Making connections with the main proving themes, one version of the overall narrative could be:
The Sloth individual conserves energy; moving slowly whilst calmly taking life in. They hang-around, staying safe, alone with their own thoughts - seeing the world clearly. Yet within their bubble they become lonely and isolated, leading to procrastination and boredom (Sloth is of course one of the seven deadly sins, referring to idleness). They may develop a deep sense of shame, self-loathing and fear of criticism; disgusted by their own odour, suspicious that others treat them as an outsider. They hide in the canopy; feeling vulnerable and alert to danger – tending to internalise everything. They witness the violence of the jungle; the bullying, abuse and death. The injustice becomes overbearing and they are compelled to speak up. They have flashes of aggression, anger and violence- they can attack when threatened and even move quickly when excited. For love, warmth and hugs they need a mate; Sloths share the same communal toilet and return each time. Here, by the ‘poo-pile’, they may find a sexual partner and feel part of the group for a while. In the absence of the mammal need for warmth and affection, they may develop addictive compensations; seeking comfort in bingeing.
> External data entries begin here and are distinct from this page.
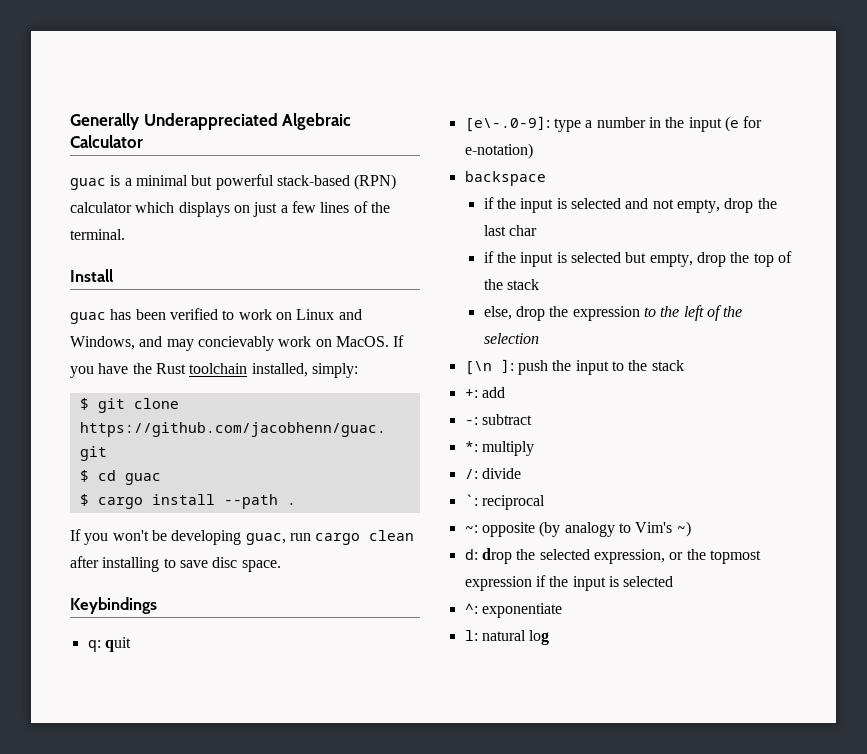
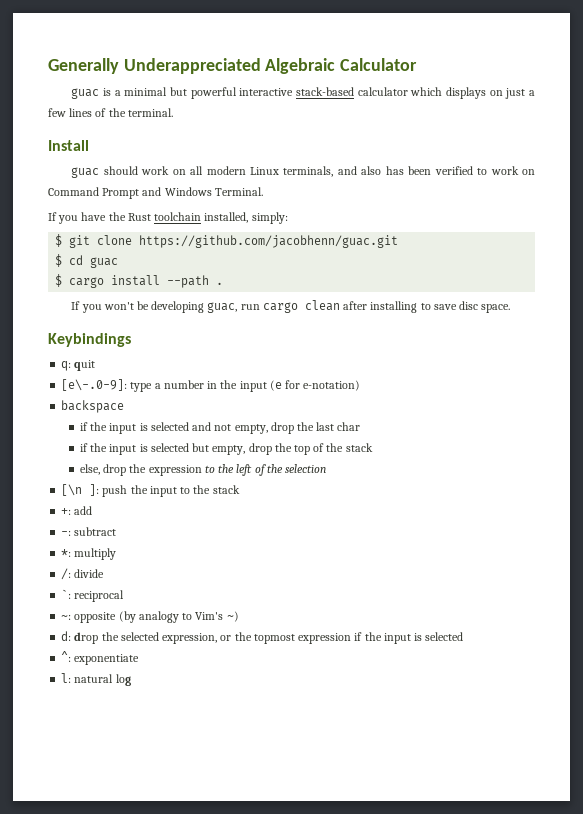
- guac is a minimal but powerful stack-based (RPN) calculator which displays on just a few lines of the terminal.
+ guac is a minimal but powerful interactive stack-based calculator which displays on just a few lines of the terminal.
- guac has been verified to work on Linux and Windows, and may concievably work on MacOS. If you have the Rust toolchain installed, simply:
+ guac should work on all modern Linux terminals, and also has been verified to work on Command Prompt and Windows Terminal.
+ If you have the Rust toolchain installed, simply:

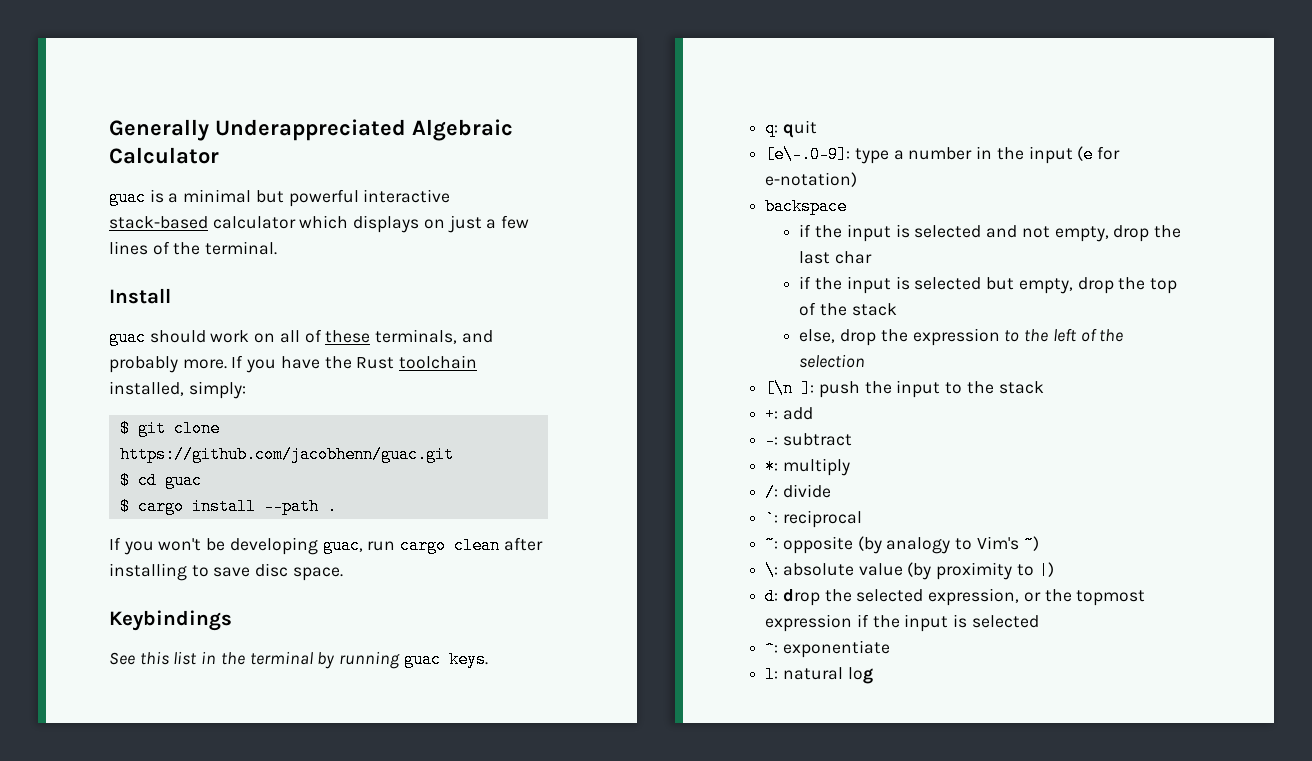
- guac should work on all modern Linux terminals, and also has been verified to work on Command Prompt and Windows Terminal.
- If you have the Rust toolchain installed, simply:
+ guac should work on all of these terminals, and probably more. If you have the Rust toolchain installed, simply:
+ See this list in the terminal by running guac keys.
+ \: absolute value (by proximity to |)

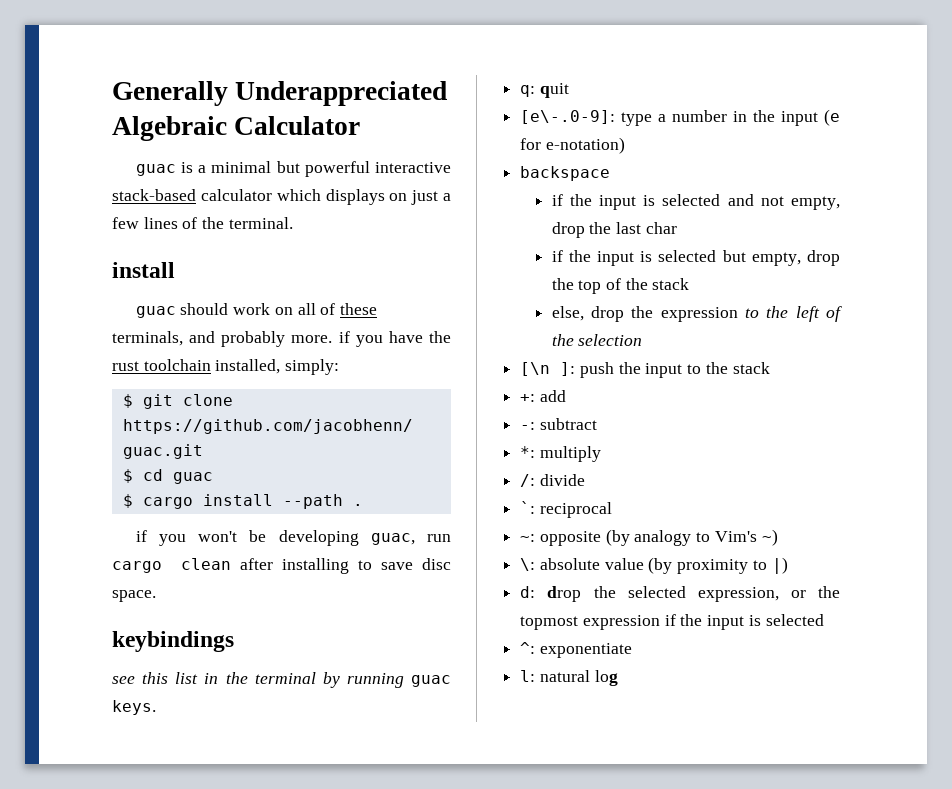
  guac is a minimal but powerful interactive stack-based calculator which displays on just a few lines of the terminal.
- Install
+ install
- guac should work on all of these terminals, and probably more. If you have the Rust toolchain installed, simply:
+ guac should work on all of these terminals, and probably more. if you have the rust toolchain installed, simply:
- If you won't be developing guac, run cargo clean after installing to save disc space.
+ if you won't be developing guac, run cargo clean after installing to save disc space.
- Keybindings
- See this list in the terminal by running guac keys.
+ keybindings
+ see this list in the terminal by running guac keys.

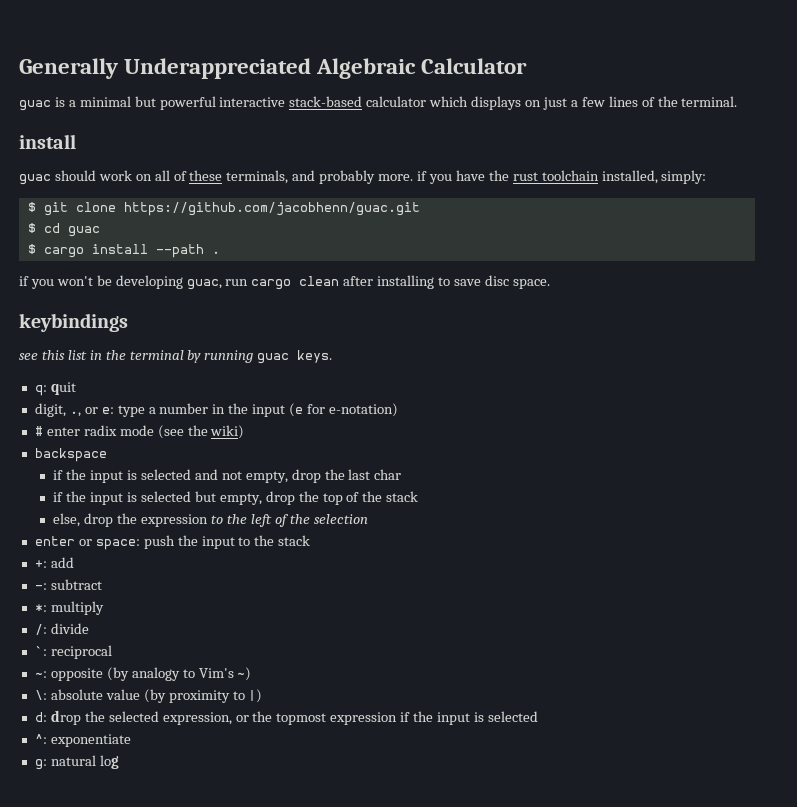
- [e\-.0-9]: type a number in the input (e for e-notation)
+ digit, ., or e: type a number in the input (e for e-notation)
+ # enter radix mode (see the wiki)
- [\n ]: push the input to the stack
+ enter or space: push the input to the stack
- l: natural log
+ g: natural log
Read full proving: Two-toed Sloth (Choloepus didactylus)

Kingdom: Animalia
Phylum: Chordata
Class: Mammalia
Order: Pilosa
Suborder: Folivora
Family: Choloepodidae
Genus: Choloepus

The Sloth
By Theodore Roethke

In moving slow he has no Peer.
You ask him something in his Ear,
He thinks about it for a Year;
And, then, before he says a Word
There, upside down (unlike a Bird),
He will assume that you have Heard
A most Ex-as-per-at-ing Lug.
But should you call his manner Smug,
He'll sigh and give his Branch a Hug;
Then off again to Sleep he goes,
Still swaying gently by his Toes,
And you just know he knows he knows.

“So relaxed. So peaceful. I’ve never really been able to meditate, but this was the most a meditation has ever worked... I feel I am speaking slowly, calmly, it feels good, taking my time, meaning every word... Mind generally focussed and calm... Woke at the alarm again, feeling very calm and grounded. I feel like I am able to cope with anything.”